Die von Horton genannten Zahlen sind Mindestwerte, tatsächlich steigt das Wasser der Weltmeere aber schneller, als Fachleute bislang angenommen haben: Statt der von UN-Experten errechneten 2 Millimeter steigt der Spiegel derzeit um 3,2 Millimeter im Jahr. Die Klimarisiken sind unterschätzt worden, auch weil die Wissenschaft lange nicht zu einer einheitlichen Bewertung gefunden hat. Zu denen, die mittlerweile anders urteilen als noch vor ein paar Jahren, gehört auch Professor Michio Kaku:

"Ich war ein Skeptiker, ich habe mir immer gesagt: Lass mich in Ruhe damit: Die Erde ist so groß, was der Mensch macht ist so klein, dass es nie und nimmer zur globalen Erwärmung führen kann."

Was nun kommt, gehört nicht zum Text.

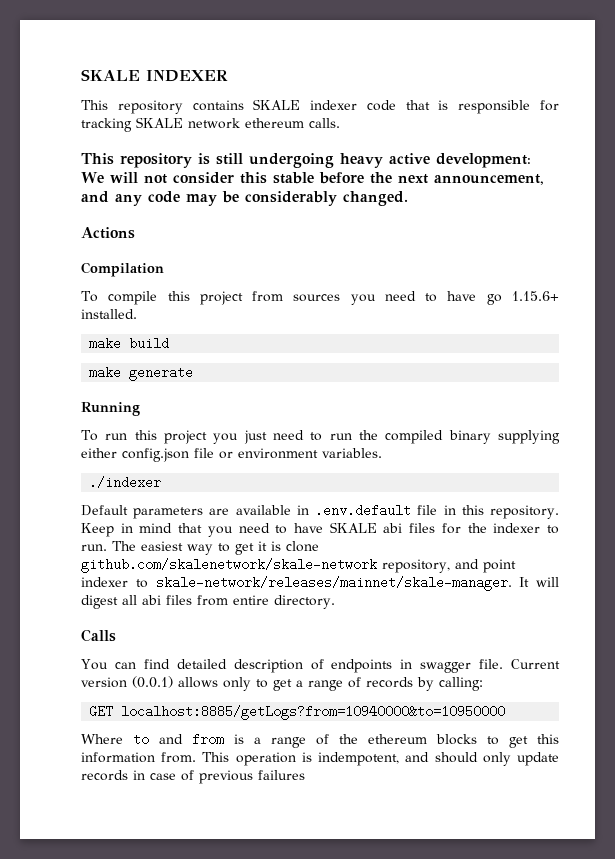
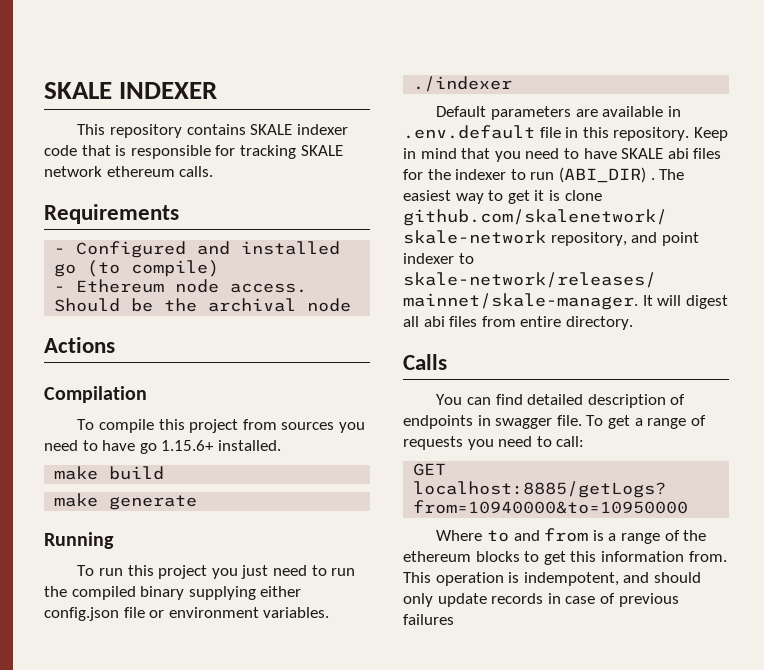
- This repository is still undergoing heavy active development: We will not consider this stable before the next announcement, and any code may be considerably changed.
+ Requirements
+ - Configured and installed go (to compile)
+ - Ethereum node access. Should be the archival node
- Keep in mind that you need to have SKALE abi files for the indexer to run.
+ Keep in mind that you need to have SKALE abi files for the indexer to run (ABI_DIR) .
- Current version (0.0.1) allows only to get a range of records by calling:
+ To get a range of requests you need to call:

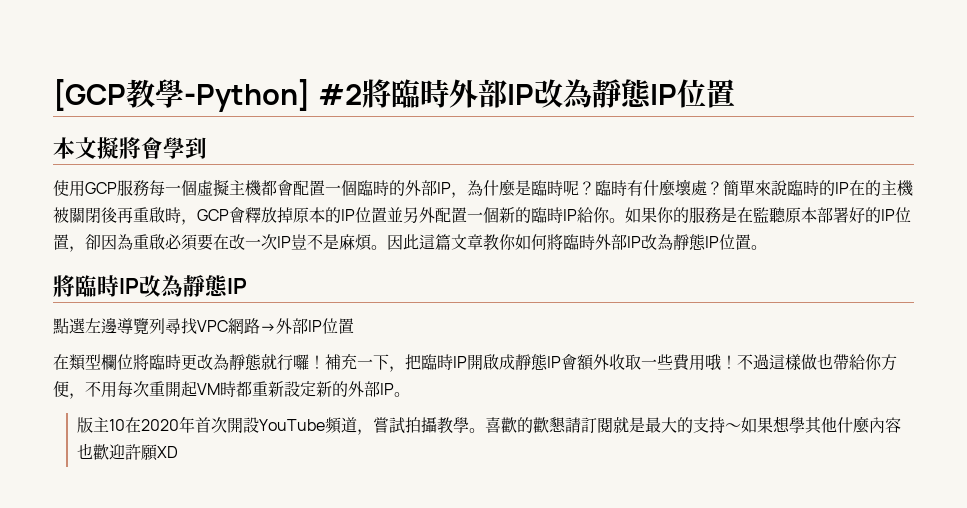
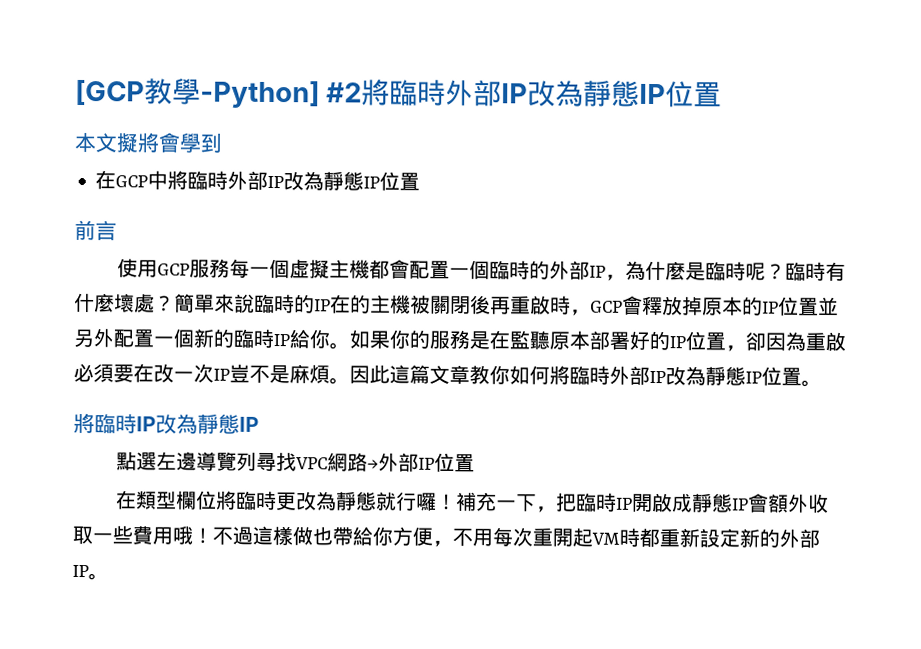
+ 在GCP中將臨時外部IP改為靜態IP位置
+ 前言
- 版主10在2020年首次開設YouTube頻道，嘗試拍攝教學。喜歡的歡懇請訂閱就是最大的支持～如果想學其他什麼內容也歡迎許願XD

Kaku sagt das voller Selbstironie. Heute führen die Symptome für ihn zu einer klaren Diagnose: Schrumpfende Gletscher, schmelzende Polkappen, die Ausbreitung tropischer Krankheiten auf der Nordhalbkugel lassen kaum Zweifel, dass die globale Erwärmung keine zyklische Entwicklung ist, sondern die Folge menschlichen Handelns. Das wird Folgen für die Landkarte haben: Auch wenn der Meeresspiegel nur wie bislang vorausberechnet steigt, wird sich die Küstenlinie auch in Metropolen wie New Orleans, New York oder Boston nachhaltig verändern. Im Klartext: Hier wird man auf Dauer nicht mehr sicher leben können, auch ohne den nächsten Hurrikan.